La Morale publique varie selon la variation de ce dernier. Ainsi dans une nation, ou le publique est composé de plusieurs composantes, tribus par exemple, nous obtenons une mosaïque des codes tribaux poussant, dans ses dernières tranchées, les codes étatiques.
En Mauritanie ses codes tribaux convergent, d’une façon plus ou moins chaotique, vers un code conventionnel infranchissable, source principale de la morale publique mauritanienne, dominant largement celui de l’état. Cela dit, on ne peut lui nier une utilité publique considérable qui se manifeste par une solidarité sociale et un équilibre de puissance tribale garantissant une paix réelle mais fragile.
Néanmoins, cette marginalisation de la loi étatique constitue un grand problème pour l’état moderne que la Mauritanie prétende vouloir construire. C’est ainsi, qu’on trouve une assemblée nationale, fraichement élue, constituée de plusieurs personnalités criminelles au regard de la loi étatique, et complètement éligibles et honorables par rapport à loi tribale.
Le grand défi que la Mauritanie démocratique doit relever est certainement une réhabilitation de la loi étatique par rapport à la loi tribale. Ce qui ne peut se faire sans l’instauration d’un système de justice sociale garantissant au citoyen tous ses droits indépendamment de sa tribu, sa région ou de son ethnie.
Il faut noter ici que le défi est de taille et que des grandes nations démocratiques sont toujours sur la voie de le relever.
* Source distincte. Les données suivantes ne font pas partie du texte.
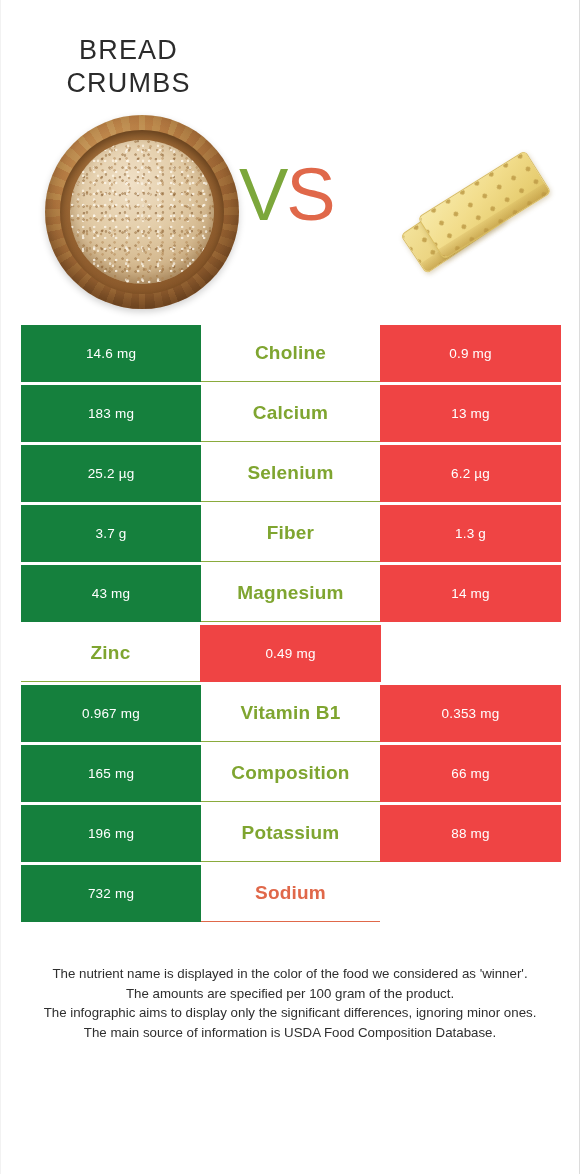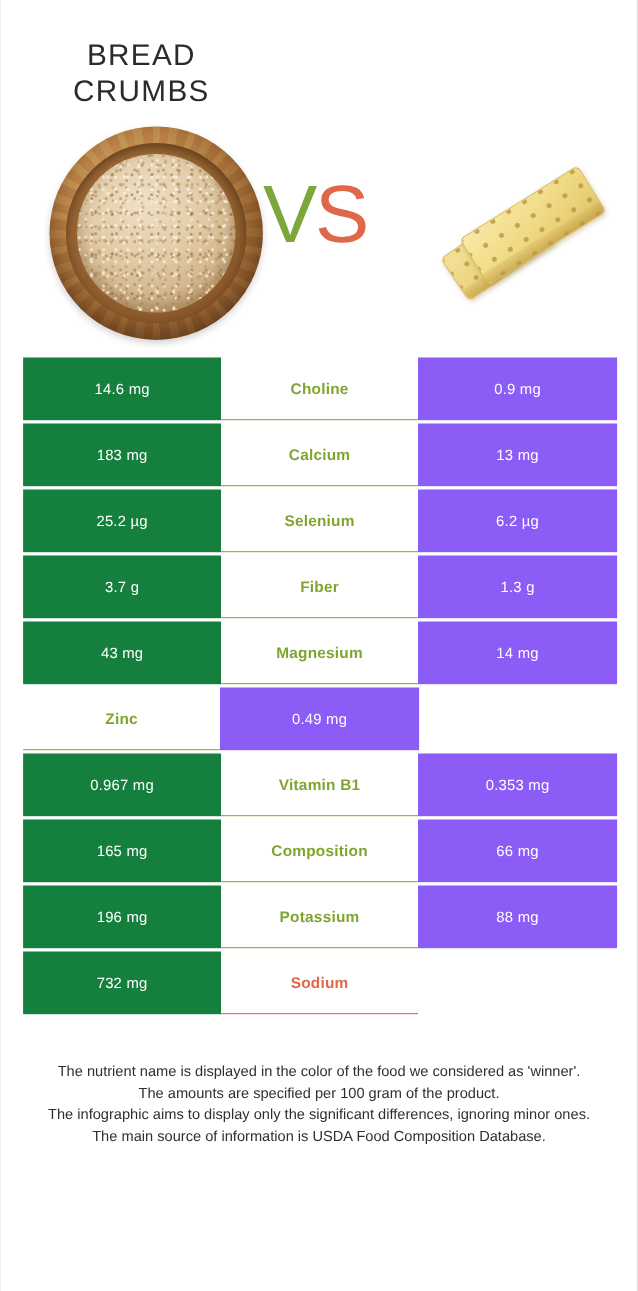"Choline" .cell-mid { font-size: 14px -> 19px }
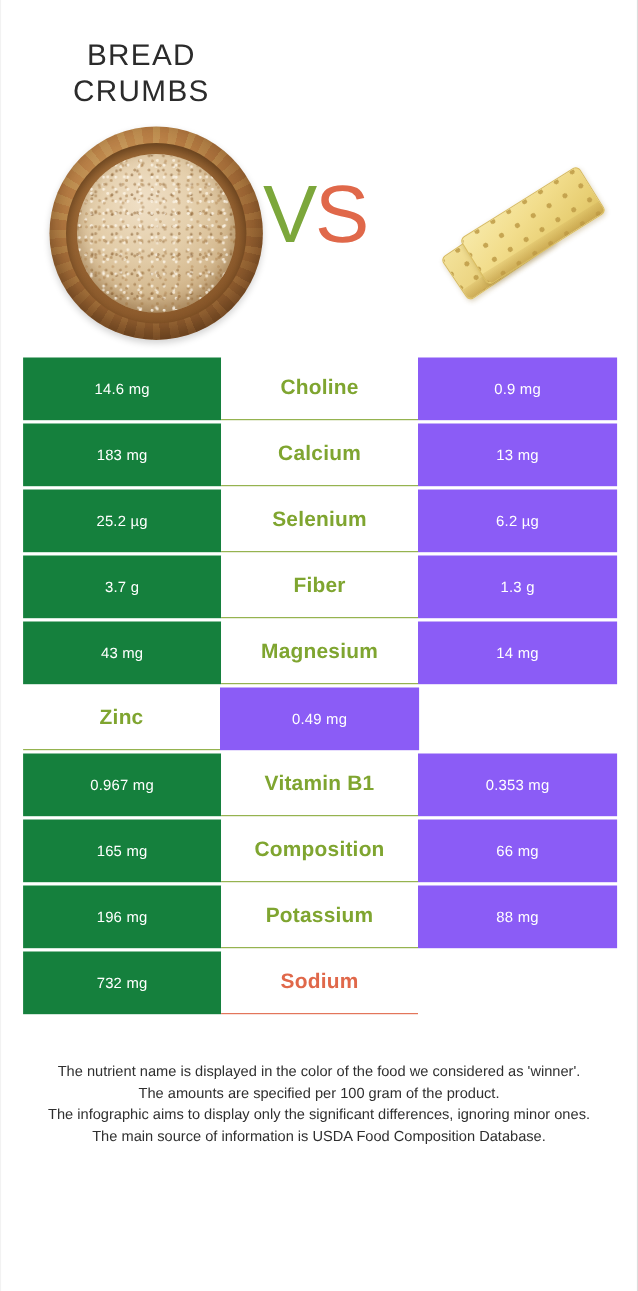"0.9 mg" .cell-right { background: #8b5cf6 -> #ef4444 }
Il est bien connu que la carte électorale française n’a pas changé depuis la révolution, c’est ainsi que des régions entières votent systématiquement, d’une façon presque tribale, pour les mêmes parties politiques.
Dans l’impossibilité d’extirper de l’être humaine ce sentiment d’appartenance qui fait partie de son identité, l’idéal serait certainement de réduire, le plus rapidement possible, la loi tribale à un complément de la loi étatique et non l’inverse.